■ **What the exercise asks**: Could you give the data that follows again exactly, without its pictures?

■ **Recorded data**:

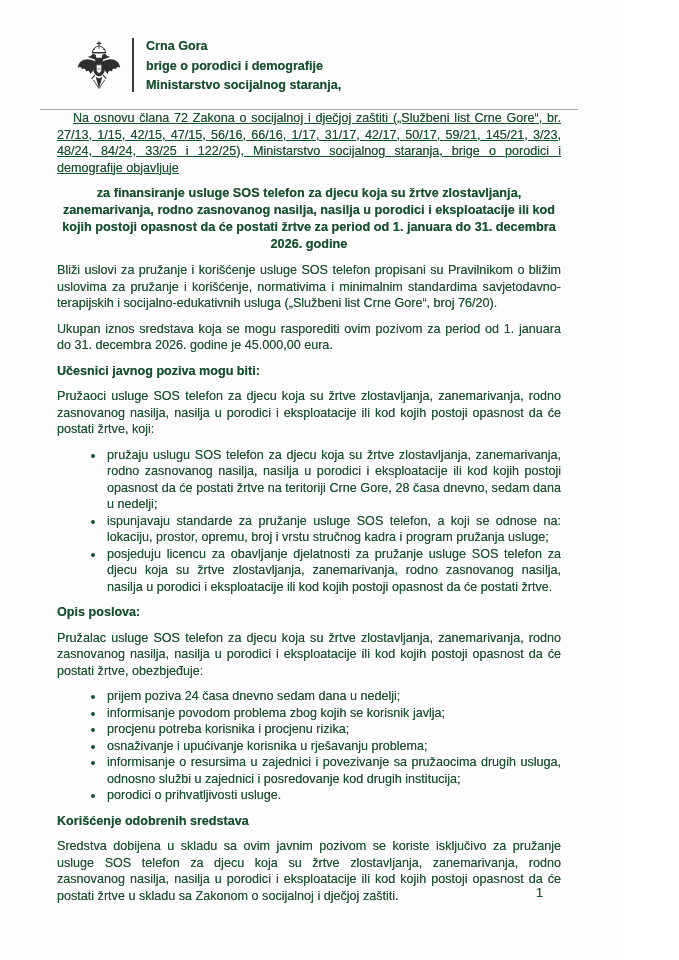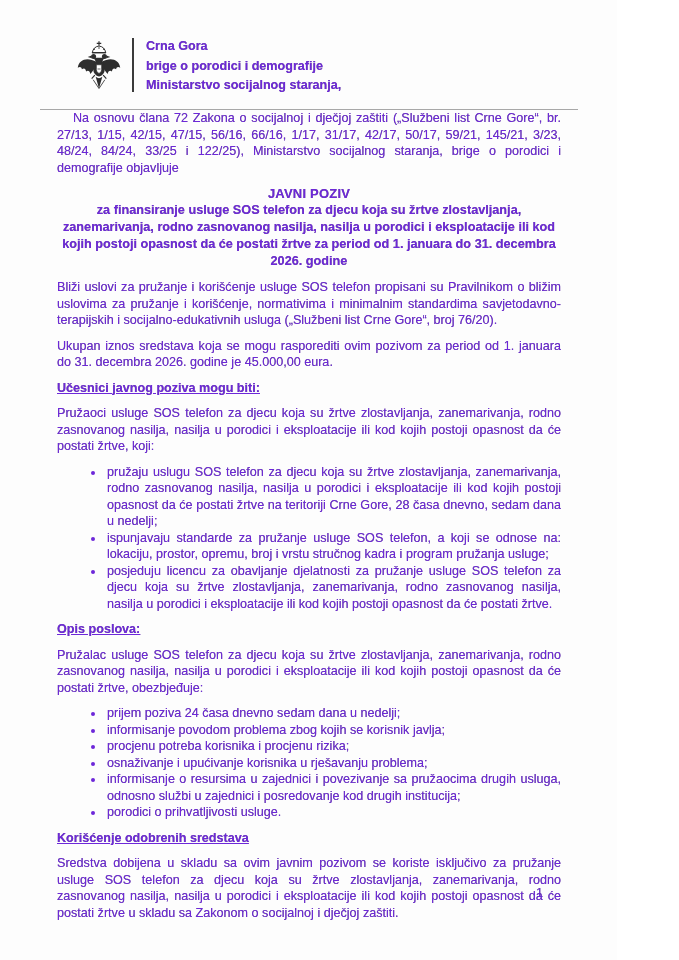--- a/index.html
+++ b/index.html
@@ -8,7 +8,7 @@
     width:617px;height:960px;
     background:#fdfdfd;
     font-family:"Liberation Sans","DejaVu Sans",sans-serif;
-    color:#6d28d9;
+    color:#14532d;
     text-shadow:0 0 .45px rgba(25,25,25,.55);
     overflow:hidden;
   }

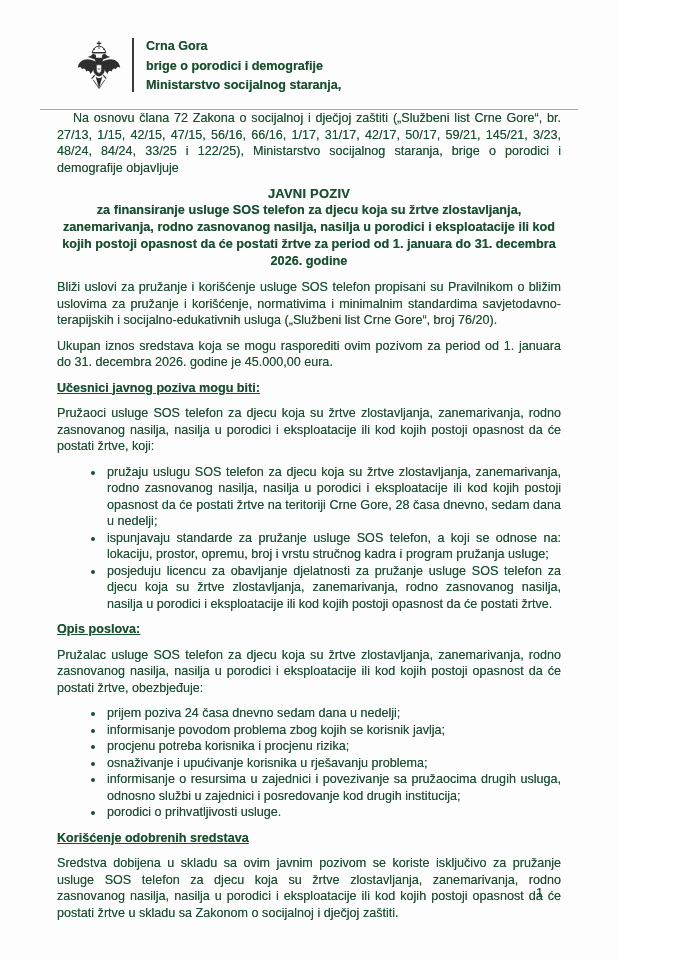--- a/index.html
+++ b/index.html
@@ -22,7 +22,7 @@
   .rule{height:1px;background:#a8a8a8;margin:11px -17px 0 -17px;}
   
   .doc p{margin:0 0 9px 0;font-size:12.6px;line-height:16.5px;text-align:justify;}
-  .doc p.indent-first{text-indent:16px;}
+  .doc p.indent-first{text-indent:16px;text-decoration:underline;}
   .heading{font-weight:bold;font-size:12.6px;line-height:16.5px;margin:0 0 9px 0;text-decoration:underline;}
   .title-block{text-align:center;font-weight:bold;margin:0 0 9px 0;}
   .title-line{font-size:13px;line-height:17px;letter-spacing:.2px;}

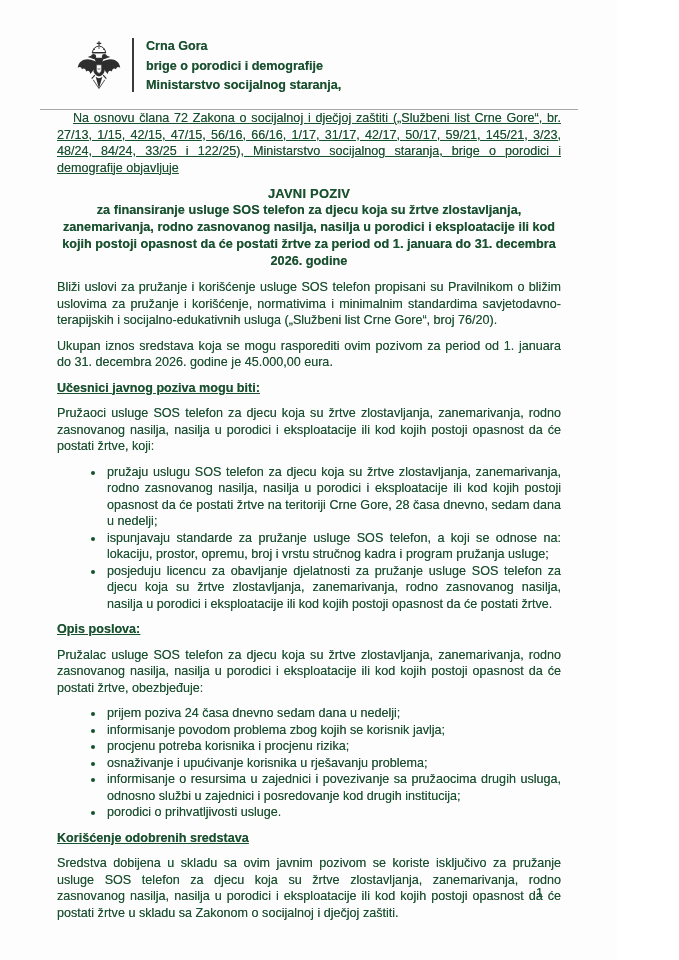--- a/index.html
+++ b/index.html
@@ -79,7 +79,6 @@
       <p class="first-para indent-first">Na osnovu člana 72 Zakona o socijalnoj i dječjoj zaštiti („Službeni list Crne Gore“, br. 27/13, 1/15, 42/15, 47/15, 56/16, 66/16, 1/17, 31/17, 42/17, 50/17, 59/21, 145/21, 3/23, 48/24, 84/24, 33/25 i 122/25), Ministarstvo socijalnog staranja, brige o porodici i demografije objavljuje</p>
 
       <div class="title-block">
-        <div class="title-line">JAVNI POZIV</div>
         <div class="subtitle-line">za finansiranje usluge SOS telefon za djecu koja su žrtve zlostavljanja, zanemarivanja, rodno zasnovanog nasilja, nasilja u porodici i eksploatacije ili kod kojih postoji opasnost da će postati žrtve za period od 1. januara do 31. decembra 2026. godine</div>
       </div>
 

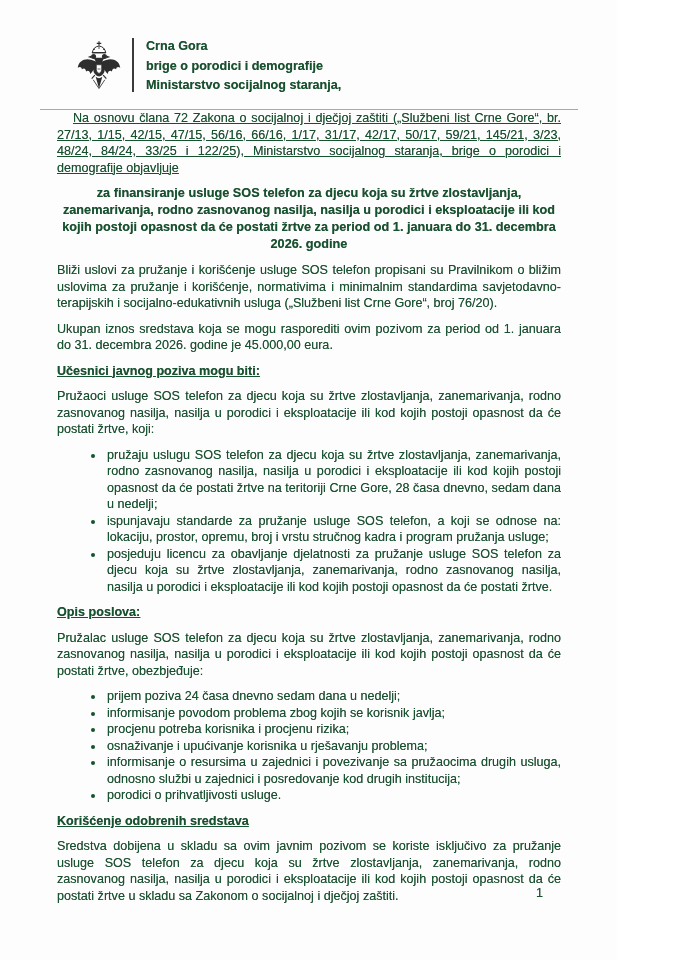--- a/index.html
+++ b/index.html
@@ -23,7 +23,7 @@
   
   .doc p{margin:0 0 9px 0;font-size:12.6px;line-height:16.5px;text-align:justify;}
   .doc p.indent-first{text-indent:16px;text-decoration:underline;}
-  .heading{font-weight:bold;font-size:12.6px;line-height:16.5px;margin:0 0 9px 0;text-decoration:underline;}
+  .heading{font-weight:bold;font-size:12.6px;line-height:16.5px;margin:0 0 9px 0;}
   .title-block{text-align:center;font-weight:bold;margin:0 0 9px 0;}
   .title-line{font-size:13px;line-height:17px;letter-spacing:.2px;}
   .subtitle-line{font-size:12.7px;line-height:17px;}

■ **Your solution**:
--- a/index.html
+++ b/index.html
@@ -8,7 +8,7 @@
     width:617px;height:960px;
     background:#fdfdfd;
     font-family:"Liberation Sans","DejaVu Sans",sans-serif;
-    color:#6d28d9;
+    color:#14532d;
     text-shadow:0 0 .45px rgba(25,25,25,.55);
     overflow:hidden;
   }

--- a/index.html
+++ b/index.html
@@ -22,7 +22,7 @@
   .rule{height:1px;background:#a8a8a8;margin:11px -17px 0 -17px;}
   
   .doc p{margin:0 0 9px 0;font-size:12.6px;line-height:16.5px;text-align:justify;}
-  .doc p.indent-first{text-indent:16px;}
+  .doc p.indent-first{text-indent:16px;text-decoration:underline;}
   .heading{font-weight:bold;font-size:12.6px;line-height:16.5px;margin:0 0 9px 0;text-decoration:underline;}
   .title-block{text-align:center;font-weight:bold;margin:0 0 9px 0;}
   .title-line{font-size:13px;line-height:17px;letter-spacing:.2px;}

--- a/index.html
+++ b/index.html
@@ -79,7 +79,6 @@
       <p class="first-para indent-first">Na osnovu člana 72 Zakona o socijalnoj i dječjoj zaštiti („Službeni list Crne Gore“, br. 27/13, 1/15, 42/15, 47/15, 56/16, 66/16, 1/17, 31/17, 42/17, 50/17, 59/21, 145/21, 3/23, 48/24, 84/24, 33/25 i 122/25), Ministarstvo socijalnog staranja, brige o porodici i demografije objavljuje</p>
 
       <div class="title-block">
-        <div class="title-line">JAVNI POZIV</div>
         <div class="subtitle-line">za finansiranje usluge SOS telefon za djecu koja su žrtve zlostavljanja, zanemarivanja, rodno zasnovanog nasilja, nasilja u porodici i eksploatacije ili kod kojih postoji opasnost da će postati žrtve za period od 1. januara do 31. decembra 2026. godine</div>
       </div>
 

--- a/index.html
+++ b/index.html
@@ -23,7 +23,7 @@
   
   .doc p{margin:0 0 9px 0;font-size:12.6px;line-height:16.5px;text-align:justify;}
   .doc p.indent-first{text-indent:16px;text-decoration:underline;}
-  .heading{font-weight:bold;font-size:12.6px;line-height:16.5px;margin:0 0 9px 0;text-decoration:underline;}
+  .heading{font-weight:bold;font-size:12.6px;line-height:16.5px;margin:0 0 9px 0;}
   .title-block{text-align:center;font-weight:bold;margin:0 0 9px 0;}
   .title-line{font-size:13px;line-height:17px;letter-spacing:.2px;}
   .subtitle-line{font-size:12.7px;line-height:17px;}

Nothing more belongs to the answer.